======== Data supplied ========

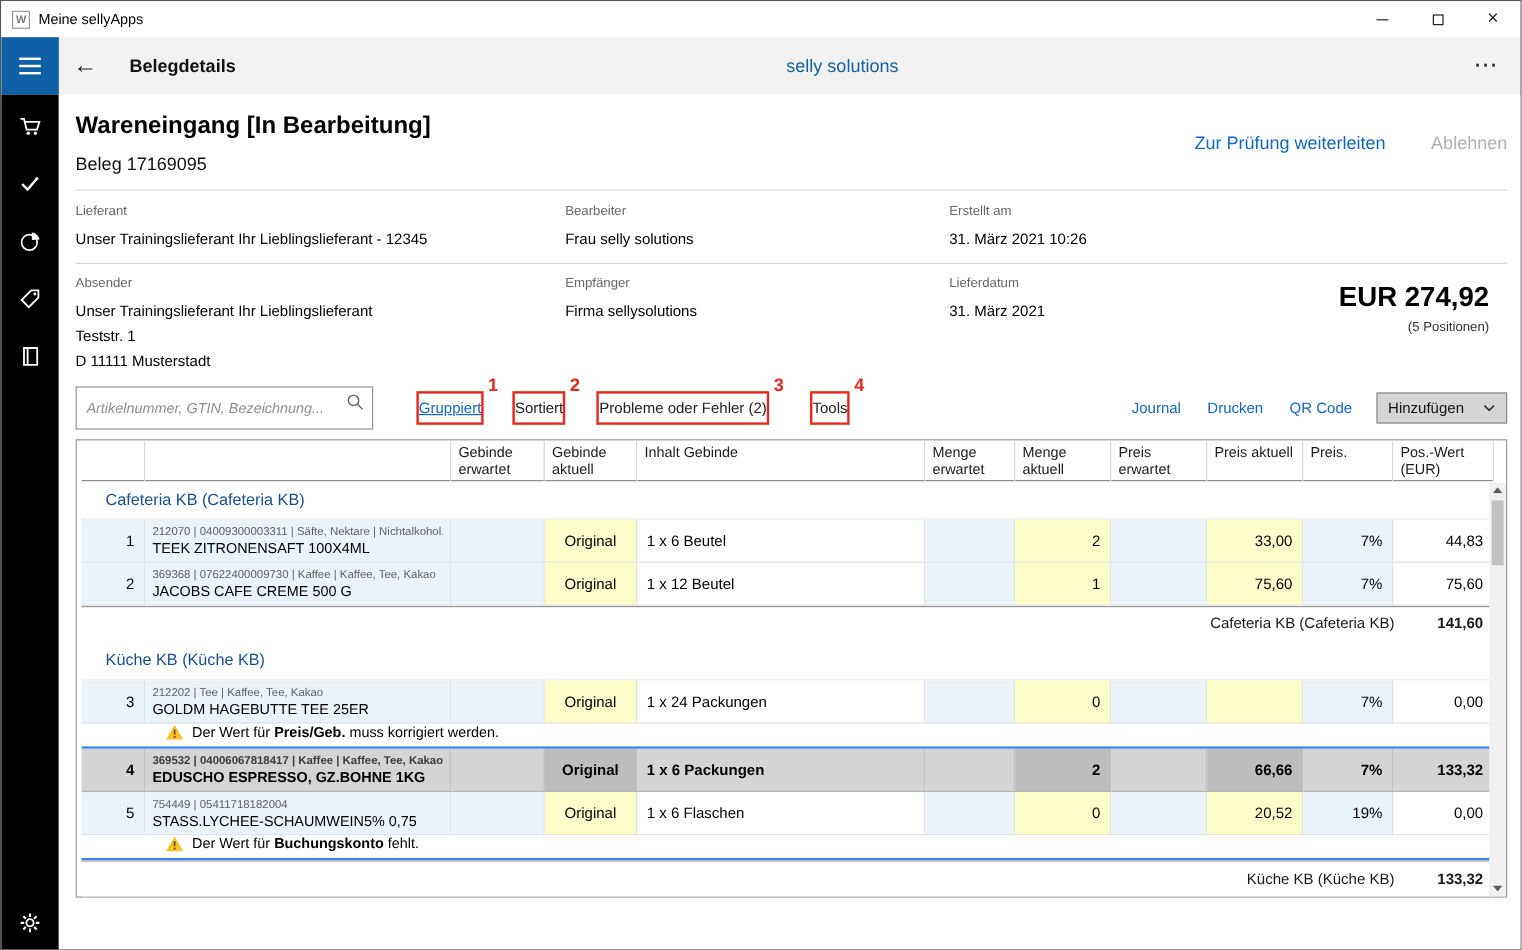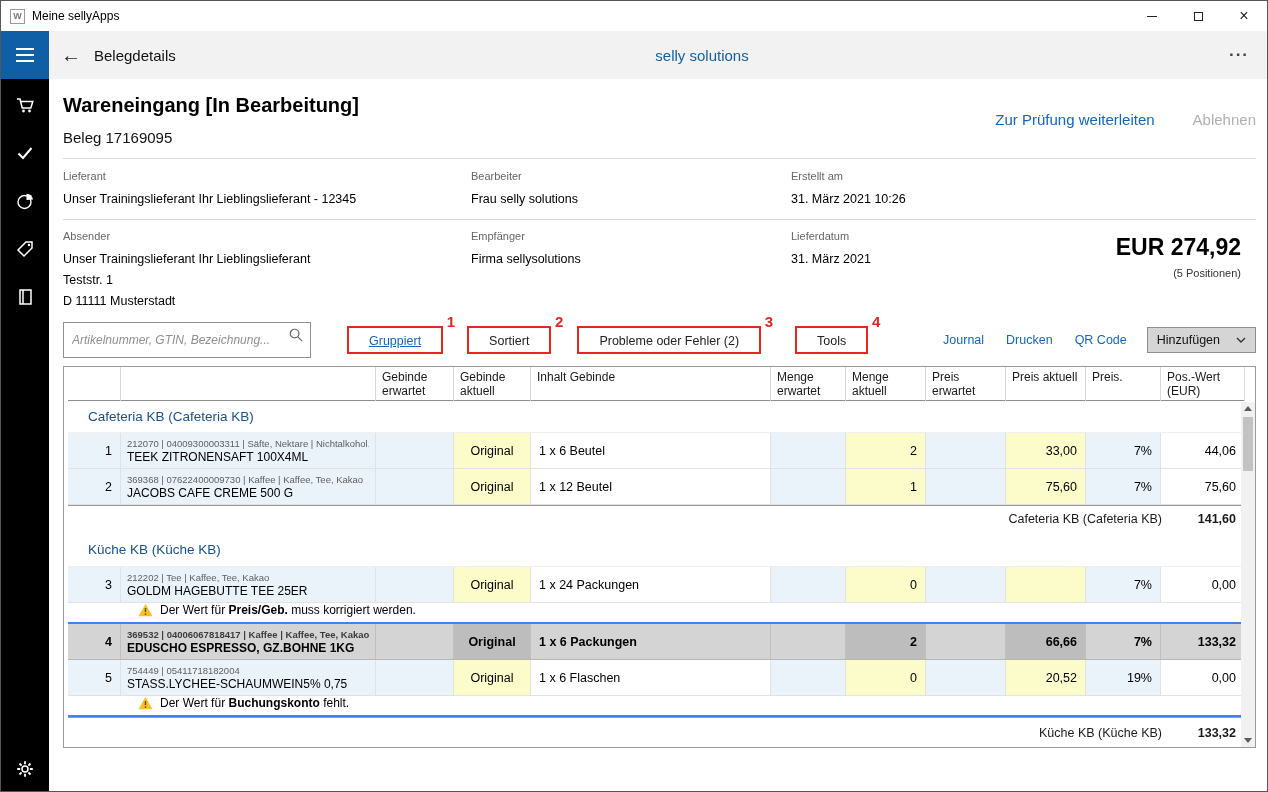--- a/index.html
+++ b/index.html
@@ -22,7 +22,7 @@
   .hamburger{width:48px;height:48px;background:#0e5fa6;display:flex;flex-direction:column;align-items:center;justify-content:center;gap:4px;cursor:pointer;flex:none;}
   .hamburger .bar{width:18px;height:2px;background:#fff;}
   .back{margin-left:12px;font-size:20px;color:#222;cursor:pointer;line-height:1;}
-  .ah-title{margin-left:13px;font-size:15px;font-weight:400;color:#111;}
+  .ah-title{margin-left:27px;font-size:15px;font-weight:700;color:#111;}
   .ah-center{position:absolute;left:136px;right:0;top:0;height:100%;display:flex;align-items:center;justify-content:center;font-size:15px;color:#13609f;pointer-events:none;}
   .ah-more{margin-left:auto;margin-right:18px;font-size:17px;font-weight:700;color:#444;letter-spacing:1px;cursor:pointer;}
 

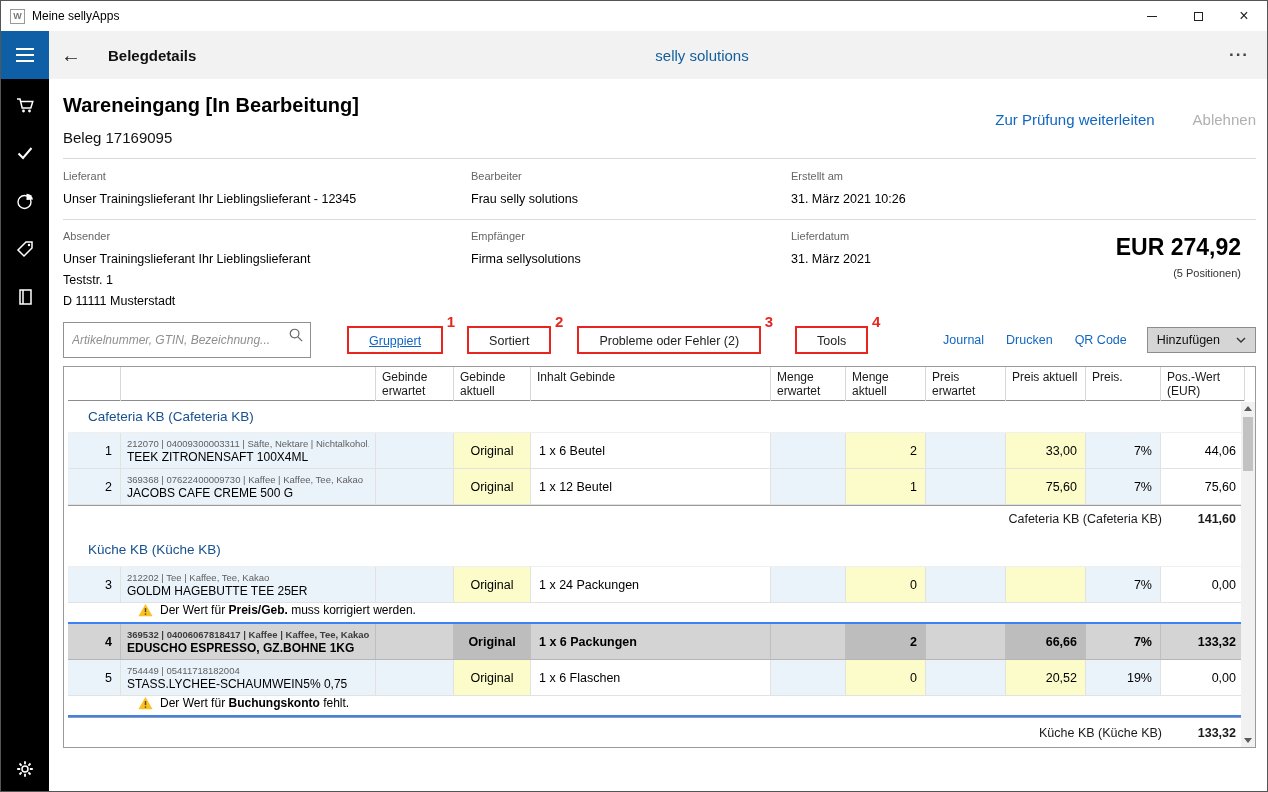--- a/index.html
+++ b/index.html
@@ -56,7 +56,7 @@
   .search svg{position:absolute;right:7px;top:5px;}
   .annwrap{position:relative;flex:none;}
   .ml36{margin-left:36px;} .ml24{margin-left:24px;} .ml26{margin-left:26px;} .ml34{margin-left:34px;}
-  .annbox{border:2px solid #e8251f;padding:3px 20px;display:inline-block;background:transparent;}
+  .annbox{border:2px solid #e8251f;padding:3px 0;display:inline-block;background:transparent;}
   .viewbtn{background:none;border:none;font-family:inherit;font-size:12.5px;color:#222;cursor:pointer;padding:0;white-space:nowrap;}
   .viewbtn.active{color:#1166c2;text-decoration:underline;}
   .annnum{position:absolute;top:-13px;right:-12px;color:#e8251f;font-size:15px;font-weight:700;}

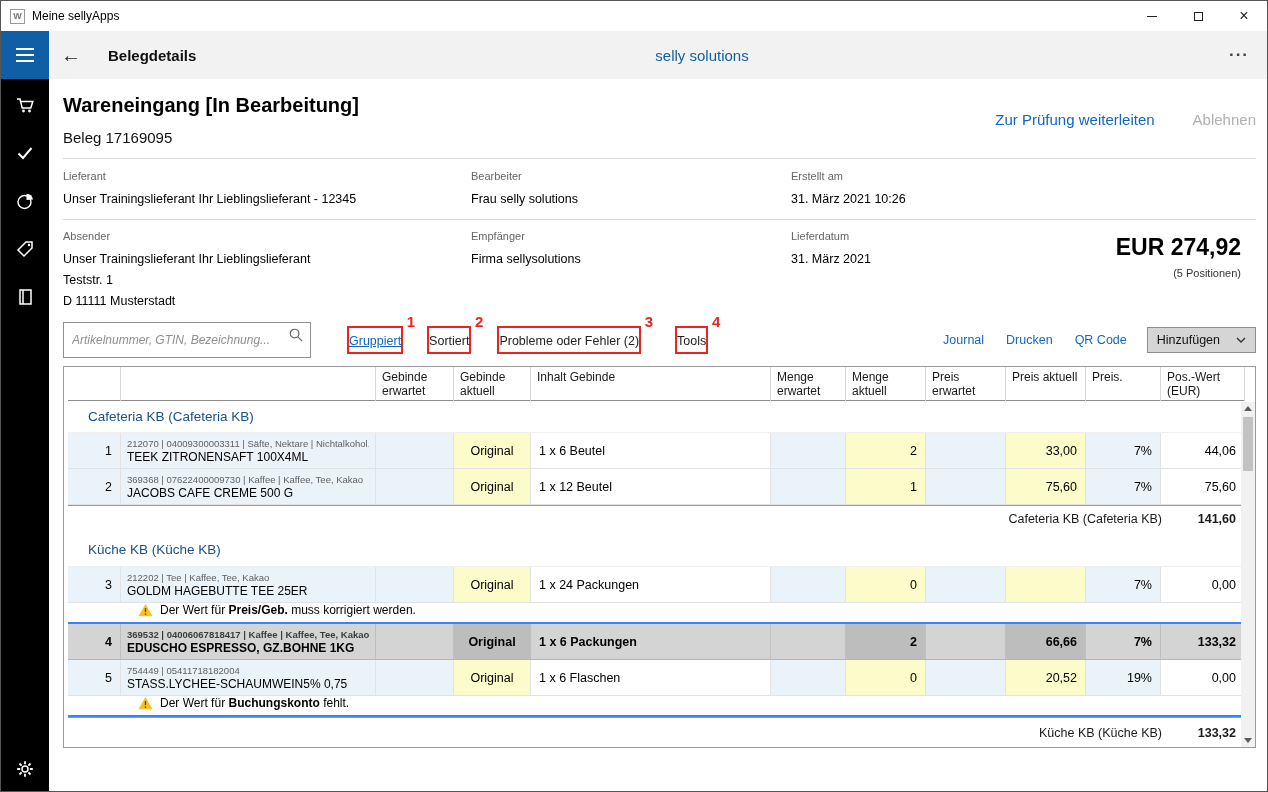--- a/index.html
+++ b/index.html
@@ -293,7 +293,7 @@
           <div class="td ro"></div>
           <div class="td ed r">33,00</div>
           <div class="td ro r">7%</div>
-          <div class="td r">44,06</div>
+          <div class="td r">44,83</div>
         </div>
 
         <div class="grid trow">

========

Work item:
Pictures do not belong in the copy. Output all of the records exactly.

Task result:
--- a/index.html
+++ b/index.html
@@ -22,7 +22,7 @@
   .hamburger{width:48px;height:48px;background:#0e5fa6;display:flex;flex-direction:column;align-items:center;justify-content:center;gap:4px;cursor:pointer;flex:none;}
   .hamburger .bar{width:18px;height:2px;background:#fff;}
   .back{margin-left:12px;font-size:20px;color:#222;cursor:pointer;line-height:1;}
-  .ah-title{margin-left:13px;font-size:15px;font-weight:400;color:#111;}
+  .ah-title{margin-left:27px;font-size:15px;font-weight:700;color:#111;}
   .ah-center{position:absolute;left:136px;right:0;top:0;height:100%;display:flex;align-items:center;justify-content:center;font-size:15px;color:#13609f;pointer-events:none;}
   .ah-more{margin-left:auto;margin-right:18px;font-size:17px;font-weight:700;color:#444;letter-spacing:1px;cursor:pointer;}
 

--- a/index.html
+++ b/index.html
@@ -56,7 +56,7 @@
   .search svg{position:absolute;right:7px;top:5px;}
   .annwrap{position:relative;flex:none;}
   .ml36{margin-left:36px;} .ml24{margin-left:24px;} .ml26{margin-left:26px;} .ml34{margin-left:34px;}
-  .annbox{border:2px solid #e8251f;padding:3px 20px;display:inline-block;background:transparent;}
+  .annbox{border:2px solid #e8251f;padding:3px 0;display:inline-block;background:transparent;}
   .viewbtn{background:none;border:none;font-family:inherit;font-size:12.5px;color:#222;cursor:pointer;padding:0;white-space:nowrap;}
   .viewbtn.active{color:#1166c2;text-decoration:underline;}
   .annnum{position:absolute;top:-13px;right:-12px;color:#e8251f;font-size:15px;font-weight:700;}

--- a/index.html
+++ b/index.html
@@ -293,7 +293,7 @@
           <div class="td ro"></div>
           <div class="td ed r">33,00</div>
           <div class="td ro r">7%</div>
-          <div class="td r">44,06</div>
+          <div class="td r">44,83</div>
         </div>
 
         <div class="grid trow">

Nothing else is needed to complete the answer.